La SA L’IMMOBILIERE EUROPEENNE DES MOUSQUETAIRES, qui succombe, supportera la charge des dépens.
L’article 700 du Code de procédure civile dispose que le juge condamne la partie tenue aux dépens ou qui perd son procès à payer : 1° A l’autre partie la somme qu’il détermine, au titre des frais exposés et non compris dans les dépens, 2° et, le cas échéant, à l’avocat du bénéficiaire de l’aide juridictionnelle partielle ou totale une somme au titre des honoraires et frais, non compris dans les dépens, que le bénéficiaire de l’aide aurait exposés s’il n’avait pas eu cette aide. Dans ce cas, il est procédé comme il est dit aux alinéas 3 et 4 de l’article 37 de la loi n° 91-647 du 10 juillet 1991.
Dans tous les cas, le juge tient compte de l’équité ou de la situation économique de la partie condamnée. Il peut, même d’office, pour des raisons tirées des mêmes considérations, dire qu’il n’y a pas lieu à ces condamnations. Néanmoins, s’il alloue une somme au titre du 2° du présent article, celle-ci ne peut être inférieure à la part contributive de l’Etat.

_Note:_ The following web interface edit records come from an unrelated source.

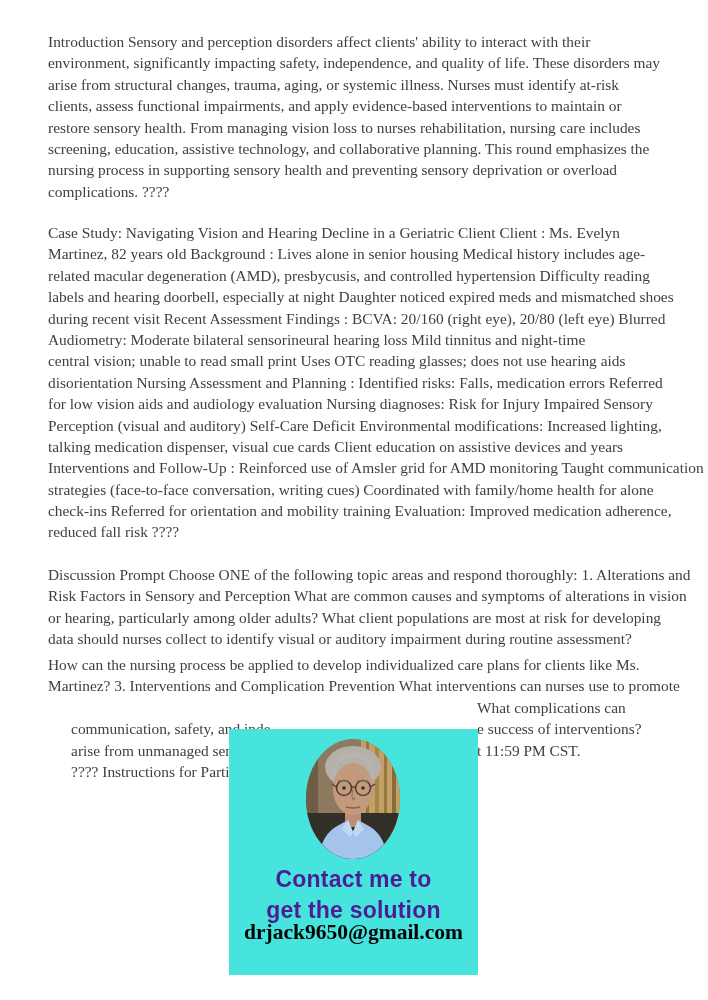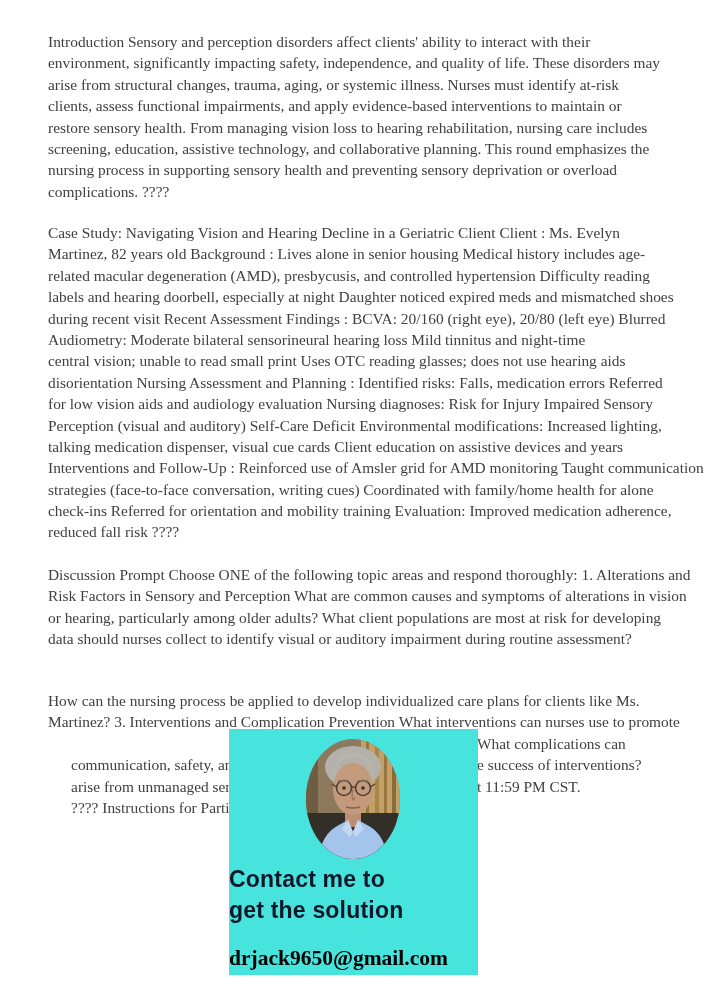--- a/index.html
+++ b/index.html
@@ -69,7 +69,7 @@
     <div class="ln">environment, significantly impacting safety, independence, and quality of life. These disorders may</div>
     <div class="ln">arise from structural changes, trauma, aging, or systemic illness. Nurses must identify at-risk</div>
     <div class="ln">clients, assess functional impairments, and apply evidence-based interventions to maintain or</div>
-    <div class="ln">restore sensory health. From managing vision loss to hearing rehabilitation, nursing care includes</div>
+    <div class="ln">restore sensory health. From managing vision loss to nurses rehabilitation, nursing care includes</div>
     <div class="ln">screening, education, assistive technology, and collaborative planning. This round emphasizes the</div>
     <div class="ln">nursing process in supporting sensory health and preventing sensory deprivation or overload</div>
     <div class="ln">complications. ????</div>

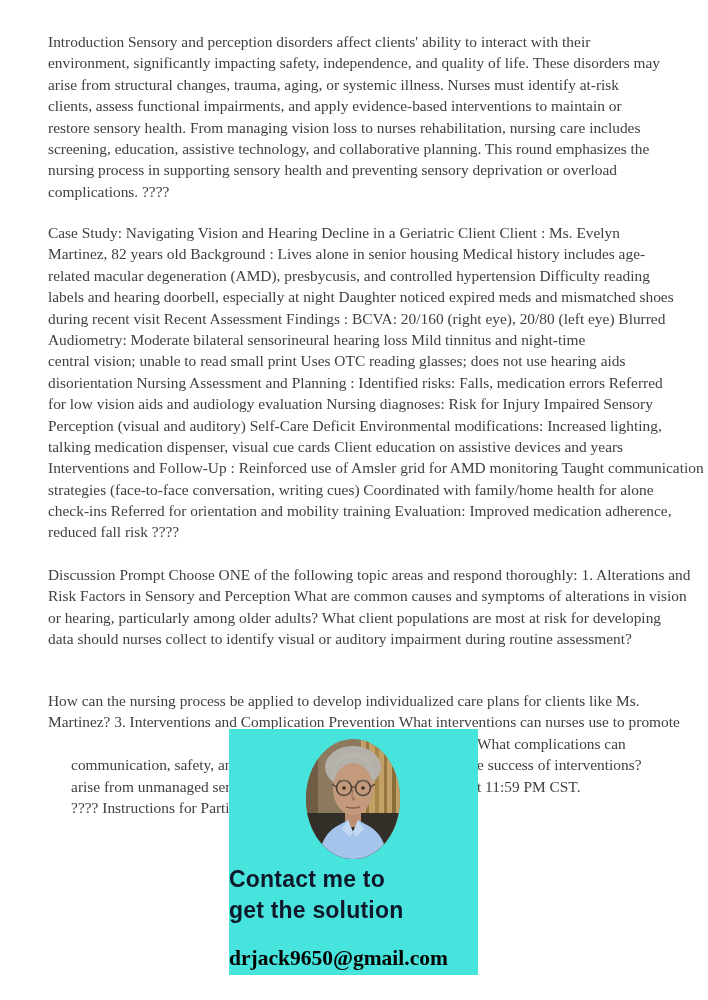--- a/index.html
+++ b/index.html
@@ -24,7 +24,7 @@
   #p1 { top: 31px; }
   #p2 { top: 222px; }
   #p3 { top: 564px; }
-  #p4 { top: 690px; }
+  #p4 { top: 654px; }
 
   #promo {
     position: absolute;

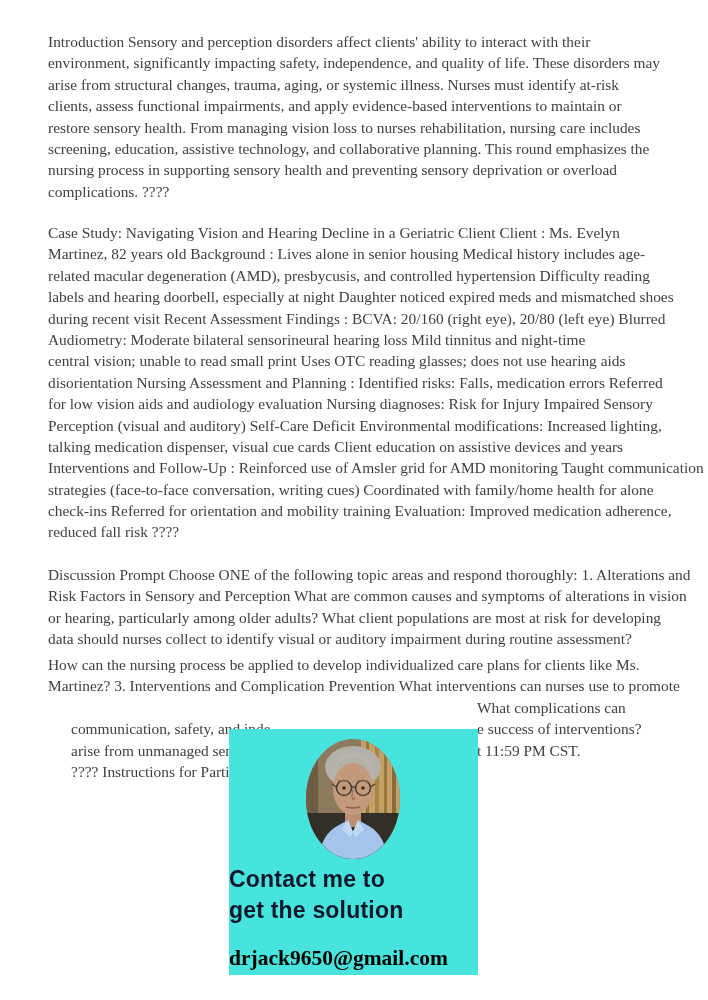--- a/index.html
+++ b/index.html
@@ -41,12 +41,12 @@
   .contact {
     position: absolute;
     top: 135px; left: 0; width: 100%;
-    text-align: left;
+    text-align: center;
     font-family: "Liberation Sans", sans-serif;
     font-weight: bold;
     font-size: 23px;
     line-height: 31px;
-    color: #0f172a;
+    color: #4c1d95;
     letter-spacing: 0.2px;
   }
   .email {

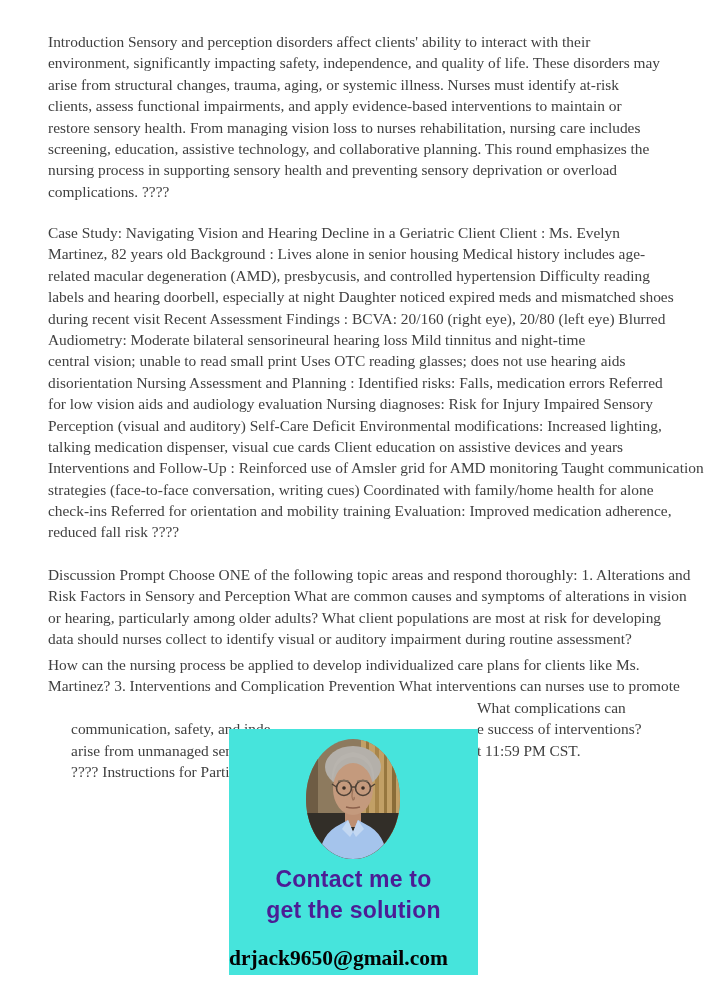--- a/index.html
+++ b/index.html
@@ -51,7 +51,8 @@
   }
   .email {
     position: absolute;
-    top: 216px; left: 0; width: 100%;
+    top: 190px; left: 0; width: 100%;
+    text-align: center;
     font-family: "Liberation Serif", serif;
     font-weight: bold;
     font-size: 21.5px;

Aucun élément tiré de l’équité ou de la situation économique de la SA L’IMMOBILIERE EUROPEENNE DES MOUSQUETAIRES ne permet d’écarter la demande de la SAS MAM & CO.WAS formée sur le fondement des dispositions susvisées. Celle-ci sera évaluée à la somme de 1.500,00 € conformément à la demande.
PAR CES MOTIFS
Statuant par ordonnance de référé, par mise à disposition au greffe le jour du délibéré, après débats en audience publique, par décision contradictoire et en premier ressort ;
Déboutons la société anonyme L’IMMOBILIERE EUROPEENNE DES MOUSQUETAIRES, prise en la personne de son représentant légal en exercice, de ses demandes de provision au titre des loyers de novembre 2020 à mars 2021, des régularisations de charges de 2016 et 2018 et des indemnités de retard ;
Condamnons la société anonyme L’IMMOBILIERE EUROPEENNE DES MOUSQUETAIRES, prise en la personne de son représentant légal en exercice, au paiement des entiers dépens de l’instance ;
Condamnons la société anonyme L’IMMOBILIERE EUROPEENNE DES MOUSQUETAIRES, prise en la personne de son représentant légal en exercice, à payer à la société par actions simplifiée MAM & CO.WAS, prise en la personne de son représentant légal en exercice, la somme de 1.500,00 € (mille-cinq-cents euros) par application des dispositions de l’article 700 du Code de procédure civile ;
Rejetons toutes autres demandes ainsi que toutes demandes plus amples ou contraires ;
Rappelons que la présente décision bénéficie de l’exécution provisoire de droit.
AINSI jugé et prononcé par mise à disposition au greffe, par Monsieur Jean-Bastien RISSON, Président assisté de Madame Béatrice MONBARBUT, Greffier.